Before you’re quick to curse back at me, calm down for a second. I did not make that up. That is the new catchy phrase that has been making it’s way around fitness circles in quite some time now. In fact you may have seen it on t-shirts and on social media. But what exactly does it mean? Well I’m about to tell you it isn’t what you think it is.
Would you believe me if I told you that you once squatted everyday for a number of years?
See, I told you! As toddlers, thanks to the spry flexibility in our hips, we could virtually stay in a squat stance for hours! (I’m curious to know how long I can last in this deep-squatted stance). This is one of the reasons babies can play and stay active for hours and not get tired. The ability to rely on those ‘squat muscles’ enables them to stay on their feet and move for a long time.
The squat is arguably the most important and effective physical movement known to mankind. There are over 600 muscles in the human body and the squat alone is known to work half of them! Several case studies and science-based theories support and conclude that the squat is the most vital exercise for fat loss, muscle gain and building raw strength. I learned early in my lifting days that I needed to squat frequently if I wanted to be achieve all my fitness goals.
So how exactly is a squat supposed to be performed?
Although many variations of the squat exists, the traditional barbell squat (pictured above) remains the most common and the one to yield the most dividends.The baby in the picture demonstrates the exercise as simple as possible (I’m still amazed how this brave toddler was taught to do this.
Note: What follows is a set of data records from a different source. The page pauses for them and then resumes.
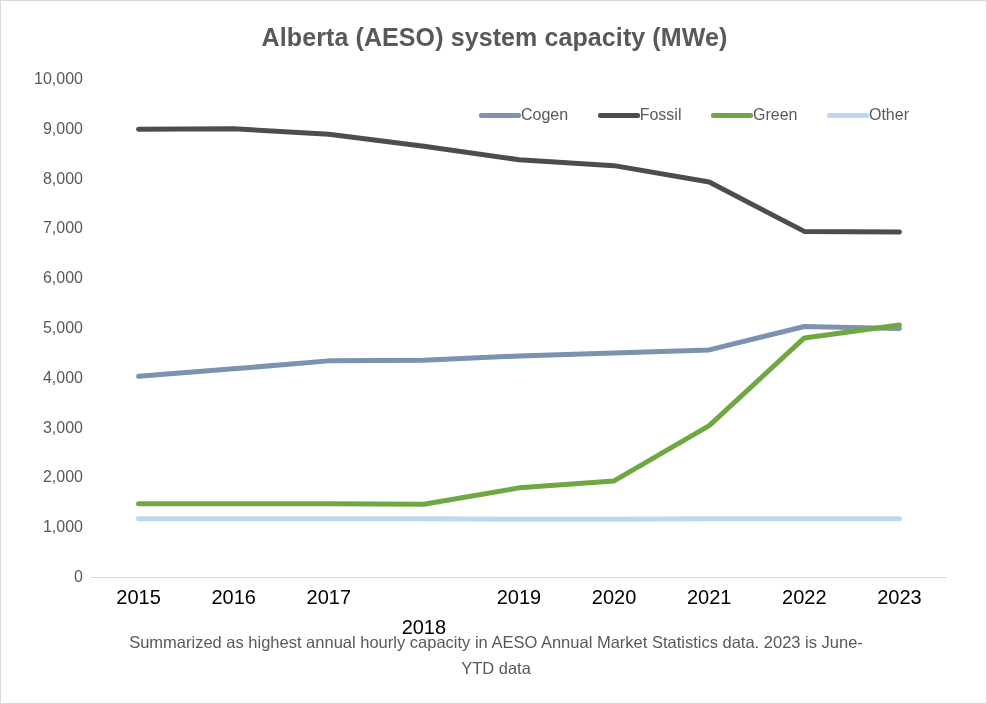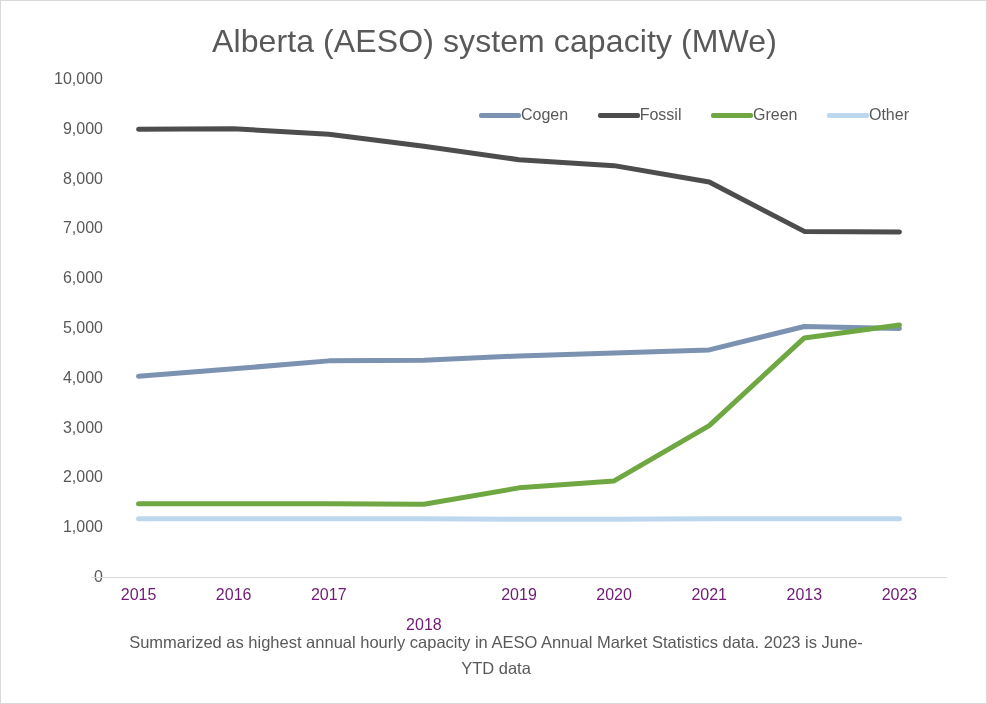"Alberta (AESO) system capacity (MWe)" #chart-title { font-size: 32px -> 25px; font-weight: 400 -> 700 }
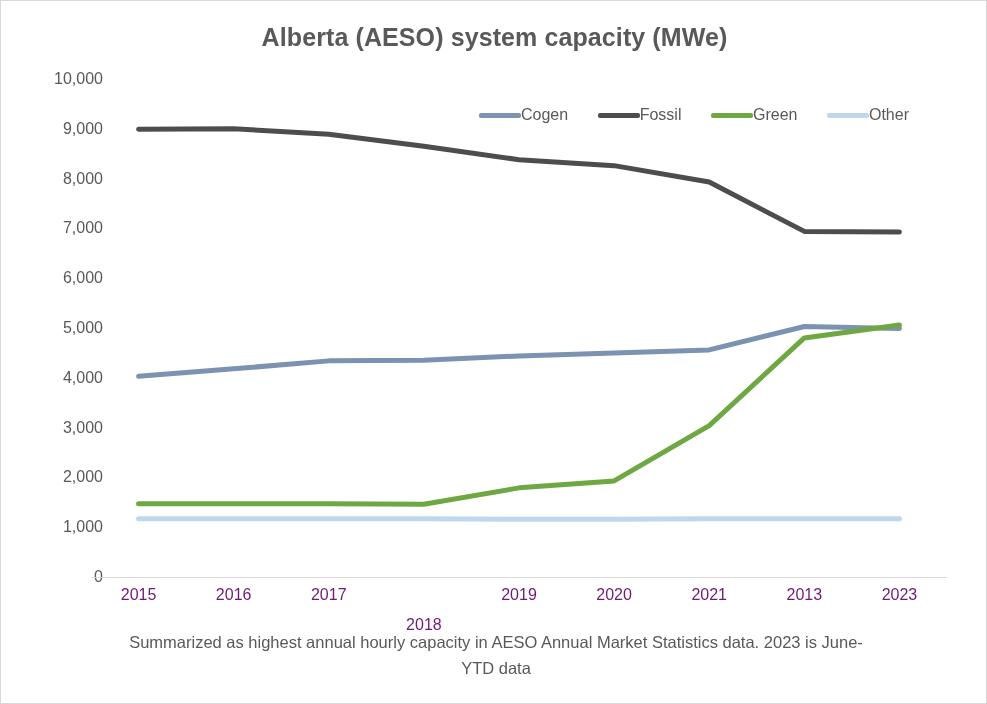"10,000" #y-axis { padding-left: 20px -> none }
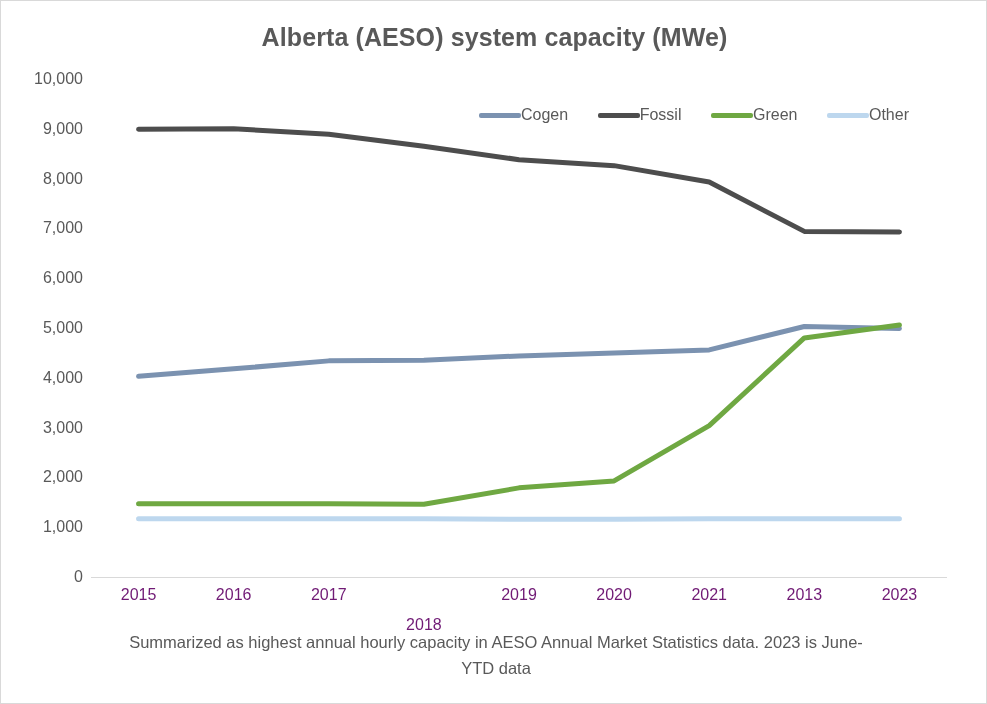"2015" .x-tick { color: #701a75 -> #000000; font-size: 16px -> 20px }
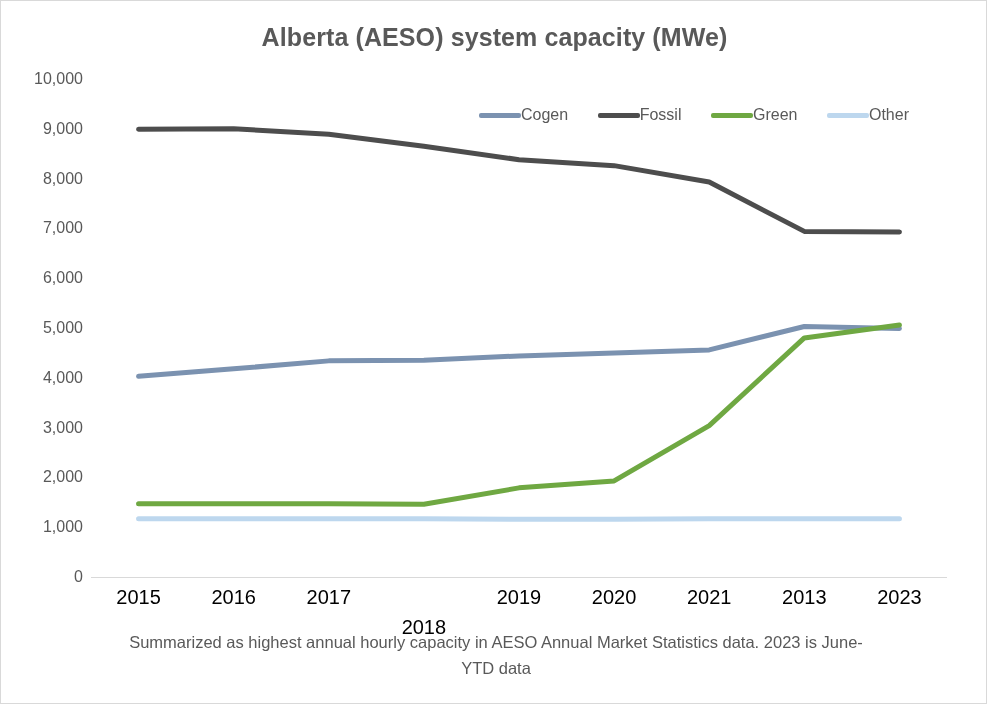"2013" div.x-tick { text: 2013 -> 2022 }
Kudos to the parents and/or whoever the coach was).
Due to many media publicized images of injuries, several trepidations inevitably come within the territory of barbell squats and have caused many people to avoid it. The fact of the matter is we can get hurt even just walking up the stairs or stepping down from a curb. Safety and injury prevention are essential parts of staying fit for a long time and can be achieved through proper warm-up, a sound training program and adequate diet and supplementation.
Moral of this post: Embrace squats and do them frequently. A tree with weak roots will ultimately collapse!
I’m curious to hear your feedback. How often do you incorporate squats into your training programs?